Exercise
From the data below, return the exact lines starting at the line containing "left:0; top:0; width:1096px;" and ending at the line containing "position:absolute; left:0; width:57px;", both included, and nothing else.

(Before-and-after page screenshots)
================

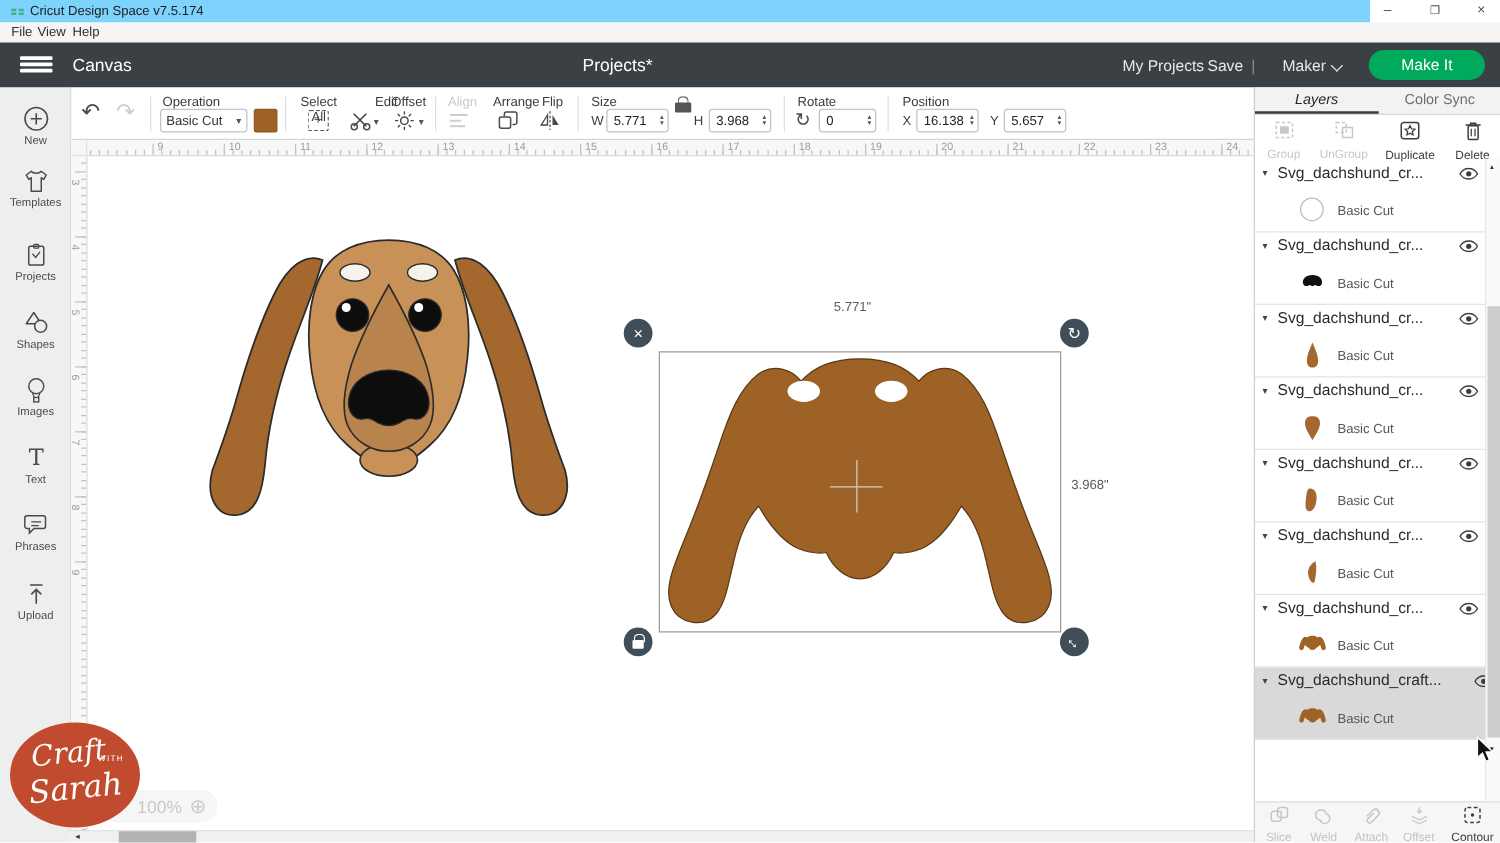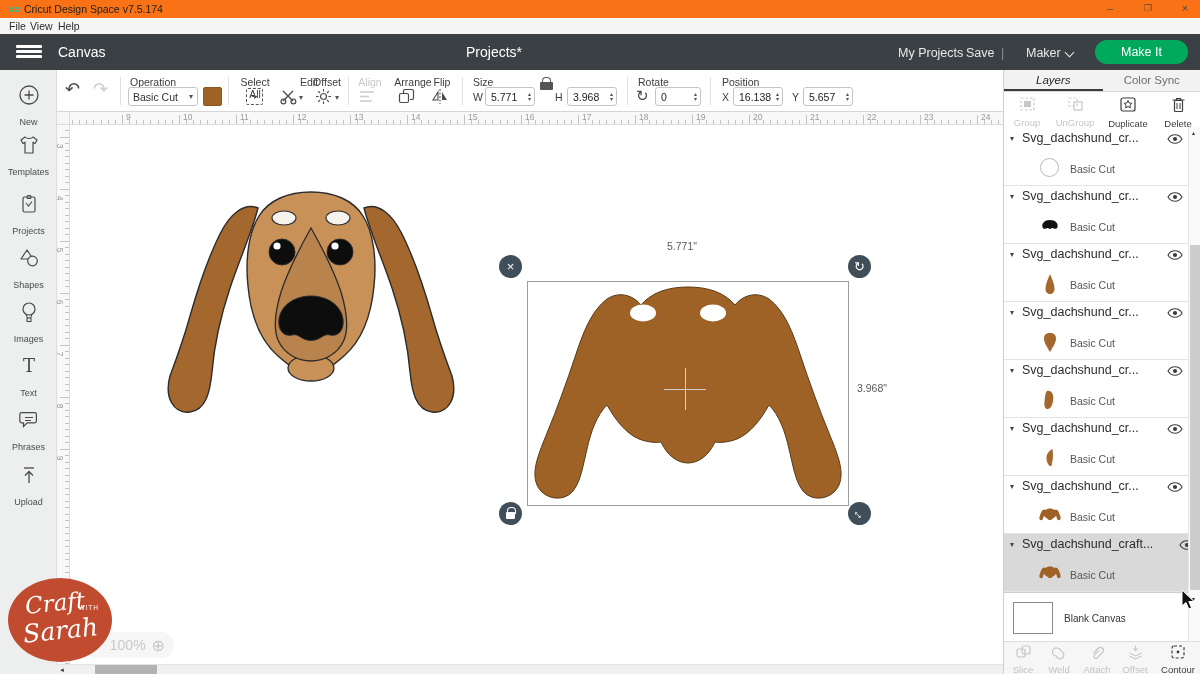--- a/index.html
+++ b/index.html
@@ -1,21 +1,21 @@
 <!DOCTYPE html>
 <html style="--brown: #9E6226; --ear-brown: #A4682F; --face-tan: #C79158; --muzzle-tan: #B8834C; --accent-green: #00A95C; --logo-red: #C04B2E; --header-dark: #3B4044;"><head>
 <meta charset="utf-8">
 <style>
   * { box-sizing: border-box; margin:0; padding:0; }
   html,body { width:1200px; height:674px; overflow:hidden; }
   body { font-family:"Liberation Sans", sans-serif; position:relative; background:#fff; color:#333; }
   .abs { position:absolute; }
 
   
-  #titlebar { left:0; top:0; width:1200px; height:18px; background:#f97316; }
+  #titlebar { left:0; top:0; width:1096px; height:18px; background:#7dd3fc; }
   #app-title { left:24px; top:3px; font-size:10.5px; color:#1d1d1d; }
   #app-icon { left:8px; top:5px; }
   .winbtn { top:1px; width:30px; height:16px; text-align:center; font-size:11px; color:#4a4a4a; line-height:15px; }
   #menubar { left:0; top:18px; width:1200px; height:16px; background:#f5f5f5; }
   .menu-item { top:2px; font-size:10.5px; color:#2d2d2d; }
 
   
   #darkbar { left:0; top:34px; width:1200px; height:36px; background:var(--header-dark); }
   .hbar { position:absolute; left:0; width:26px; height:3px; background:#fff; border-radius:1px; }
   #canvas-label { left:58px; top:10px; color:#fff; font-size:14px; }
@@ -34,21 +34,21 @@
   .uni-ico { position:absolute; color:#4a4a4a; }
   .caret-sm { font-size:8px; color:#555; }
   #op-dd { left:71px; top:17px; width:70px; height:19px; border:1px solid #c4c4c4; border-radius:3px; font-size:10.5px; display:flex; align-items:center; padding:0 4px; }
   #op-dd .caret-sm { margin-left:auto; }
   #op-swatch { left:146px; top:17px; width:19px; height:19px; border-radius:2px; background:var(--brown); border:1px solid #8a5a20; }
   .dashed-sq { width:17px; height:17px; border:1.3px dashed #555; border-radius:2px; color:#555; font-size:11px; text-align:center; line-height:15px; }
 
   
   #sidebar { left:0; top:70px; width:57px; height:604px; background:#edefef; border-right:1px solid #dcdcdc; }
   .sb-item { position:absolute; left:0; width:57px; text-align:center; }
-  .sb-item .lbl { font-size:9px; color:#4a4a4a; display:block; margin-top:11px; }
+  .sb-item .lbl { font-size:9px; color:#4a4a4a; display:block; margin-top:1px; }
   .sb-item svg { display:block; margin:0 auto; }
 
   
   #canvas-area { left:57px; top:112px; width:946px; height:552px; background:#fff; }
   #ruler-corner { left:0; top:0; width:13px; height:13px; background:#f6f6f6; border-right:1px solid #ddd; border-bottom:1px solid #ddd; }
   #ruler-top { left:13px; top:0; width:933px; height:13px; background:#f8f8f8; border-bottom:1px solid #ddd; overflow:hidden; }
   #ruler-left { left:0; top:13px; width:13px; height:539px; background:#f8f8f8; border-right:1px solid #ddd; overflow:hidden; }
   .rt-num { position:absolute; top:0; font-size:8.5px; color:#9a9a9a; }
   .rt-tick { position:absolute; bottom:0; width:1px; background:#c2c2c2; }
   .rl-num { position:absolute; left:1px; font-size:8.5px; color:#9a9a9a; transform:rotate(90deg); transform-origin:center; }
@@ -787,24 +787,20 @@
       <svg class="eye" width="16" height="10">
           <use href="#eye-ico"></use>
         </svg>
       <svg class="th" viewBox="0 0 24 24">
           <use href="#th-dog-head"></use>
         </svg>
       <span class="cut">Basic Cut</span>
     </div>
   </div>
 
-  <div id="blank-row">
-    <div id="blank-swatch"></div>
-    <span id="blank-label">Blank Canvas</span>
-  </div>
 
   <div id="rfooter">
     <div class="rfbtn" style="left:0">
       <svg width="17" height="16">
           <rect x="2" y="5" width="8" height="8" rx="2" fill="none" stroke="#c6c6c6" stroke-width="1.2"></rect>
           <rect x="7" y="2" width="8" height="8" rx="2" fill="none" stroke="#c6c6c6" stroke-width="1.2"></rect>
         </svg>
       <span class="lbl">Slice</span>
     </div>
     <div class="rfbtn" style="left:36px">

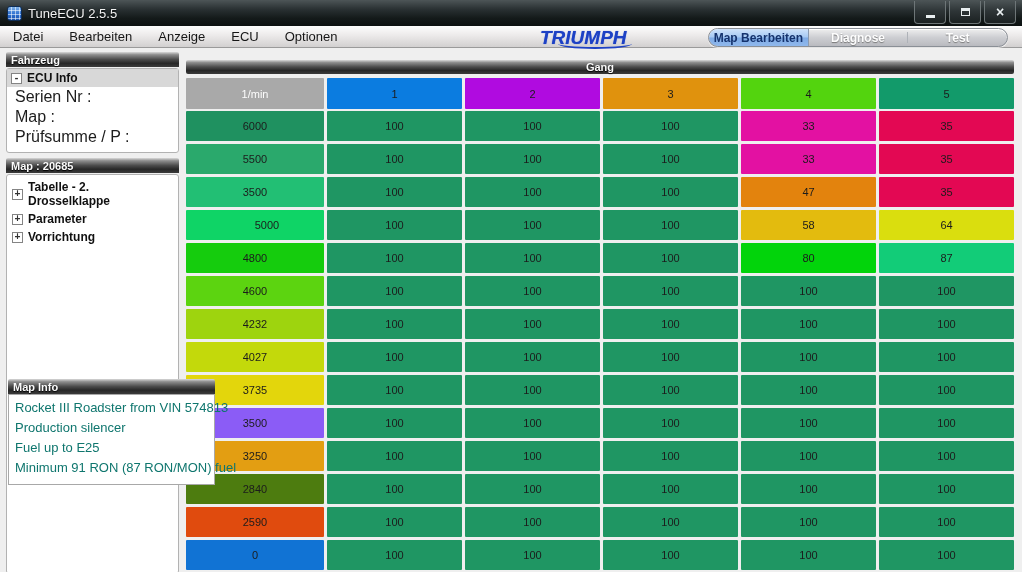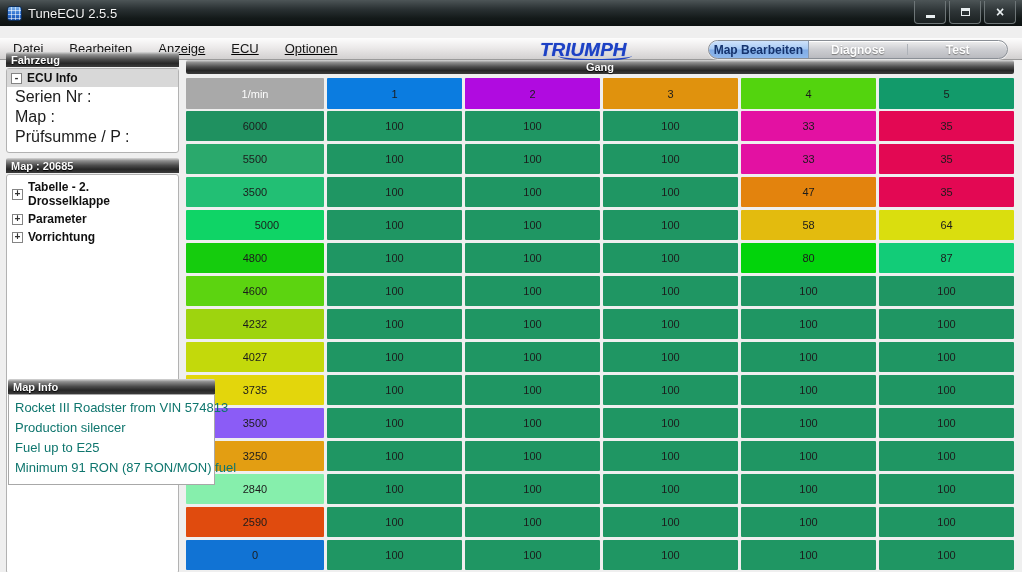--- a/index.html
+++ b/index.html
@@ -21,23 +21,23 @@
   .win-buttons { position:absolute; right:6px; top:1px; display:flex; gap:3px; }
   .win-btn { width:32px; height:23px; display:flex; align-items:center; justify-content:center;
     background:linear-gradient(180deg,#4a5254 0%,#2e3537 45%,#1b2122 100%);
     border:1px solid #6e7678; border-top:none; border-radius:0 0 4px 4px;
     color:#e8eef0; font-size:12px; cursor:pointer; }
   .glyph-min { width:9px; height:3px; background:#e8eef0; margin-top:8px; }
   .glyph-max { width:9px; height:8px; border:1px solid #e8eef0; border-top:3px solid #e8eef0; }
   .glyph-close { font-size:14px; font-weight:bold; line-height:1; }
 
   
-  .menubar { position:absolute; left:0; top:38px; width:1022px; height:22px;
+  .menubar { position:absolute; left:0; top:26px; width:1022px; height:22px;
     background:linear-gradient(180deg,#fdfdfd 0%,#eceaea 45%,#d2d0d0 100%);
-    border-bottom:1px solid #9a9a9a; display:flex; align-items:center;text-decoration:underline; }
+    border-bottom:1px solid #9a9a9a; display:flex; align-items:center; }
   .menu-item { padding:0 13px; font-size:13px; color:#161616; height:22px;
     display:flex; align-items:center; cursor:default; }
   .logo-wrap { position:absolute; left:540px; top:1px; width:118px; height:21px; }
   .logo-text { font-size:19px; font-weight:bold; font-style:italic; letter-spacing:0px;
     color:#1d41c4; text-shadow:0 0 1px #4668d8; transform:scaleY(.92); }
   .logo-swoosh { position:absolute; left:18px; top:16px; width:74px; height:6px;
     border-bottom:2px solid #1d41c4; border-radius:0 0 90% 90%/0 0 160% 160%; }
   .pill { position:absolute; right:14px; top:2px; width:300px; height:19px;
     border:1px solid #8a8f96; border-radius:10px; overflow:hidden; display:flex;
     background:linear-gradient(180deg,#efefef 0%,#cdced2 50%,#b9babf 100%);
@@ -238,21 +238,21 @@
         <div class="cell " style="background: rgb(31, 150, 99);">100</div>
         <div class="cell " style="background: rgb(31, 150, 99);">100</div>
         <div class="cell " style="background: rgb(31, 150, 99);">100</div>
         <div class="cell " style="background: rgb(31, 150, 99);">100</div>
         <div class="cell " style="background: rgb(227, 158, 18);">3250</div>
         <div class="cell " style="background: rgb(31, 150, 99);">100</div>
         <div class="cell " style="background: rgb(31, 150, 99);">100</div>
         <div class="cell " style="background: rgb(31, 150, 99);">100</div>
         <div class="cell " style="background: rgb(31, 150, 99);">100</div>
         <div class="cell " style="background: rgb(31, 150, 99);">100</div>
-        <div class="cell " style="background: #86efac;">2840</div>
+        <div class="cell " style="background: #4d7c0f;">2840</div>
         <div class="cell " style="background: rgb(31, 150, 99);">100</div>
         <div class="cell " style="background: rgb(31, 150, 99);">100</div>
         <div class="cell " style="background: rgb(31, 150, 99);">100</div>
         <div class="cell " style="background: rgb(31, 150, 99);">100</div>
         <div class="cell " style="background: rgb(31, 150, 99);">100</div>
         <div class="cell " style="background: rgb(224, 75, 14);">2590</div>
         <div class="cell " style="background: rgb(31, 150, 99);">100</div>
         <div class="cell " style="background: rgb(31, 150, 99);">100</div>
         <div class="cell " style="background: rgb(31, 150, 99);">100</div>
         <div class="cell " style="background: rgb(31, 150, 99);">100</div>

================

Result
+  #titlebar { left:0; top:0; width:1096px; height:18px; background:#7dd3fc; }
   #app-title { left:24px; top:3px; font-size:10.5px; color:#1d1d1d; }
   #app-icon { left:8px; top:5px; }
   .winbtn { top:1px; width:30px; height:16px; text-align:center; font-size:11px; color:#4a4a4a; line-height:15px; }
   #menubar { left:0; top:18px; width:1200px; height:16px; background:#f5f5f5; }
   .menu-item { top:2px; font-size:10.5px; color:#2d2d2d; }
 
   
   #darkbar { left:0; top:34px; width:1200px; height:36px; background:var(--header-dark); }
   .hbar { position:absolute; left:0; width:26px; height:3px; background:#fff; border-radius:1px; }
   #canvas-label { left:58px; top:10px; color:#fff; font-size:14px; }
@@ -34,21 +34,21 @@
   .uni-ico { position:absolute; color:#4a4a4a; }
   .caret-sm { font-size:8px; color:#555; }
   #op-dd { left:71px; top:17px; width:70px; height:19px; border:1px solid #c4c4c4; border-radius:3px; font-size:10.5px; display:flex; align-items:center; padding:0 4px; }
   #op-dd .caret-sm { margin-left:auto; }
   #op-swatch { left:146px; top:17px; width:19px; height:19px; border-radius:2px; background:var(--brown); border:1px solid #8a5a20; }
   .dashed-sq { width:17px; height:17px; border:1.3px dashed #555; border-radius:2px; color:#555; font-size:11px; text-align:center; line-height:15px; }
 
   
   #sidebar { left:0; top:70px; width:57px; height:604px; background:#edefef; border-right:1px solid #dcdcdc; }
   .sb-item { position:absolute; left:0; width:57px; text-align:center; }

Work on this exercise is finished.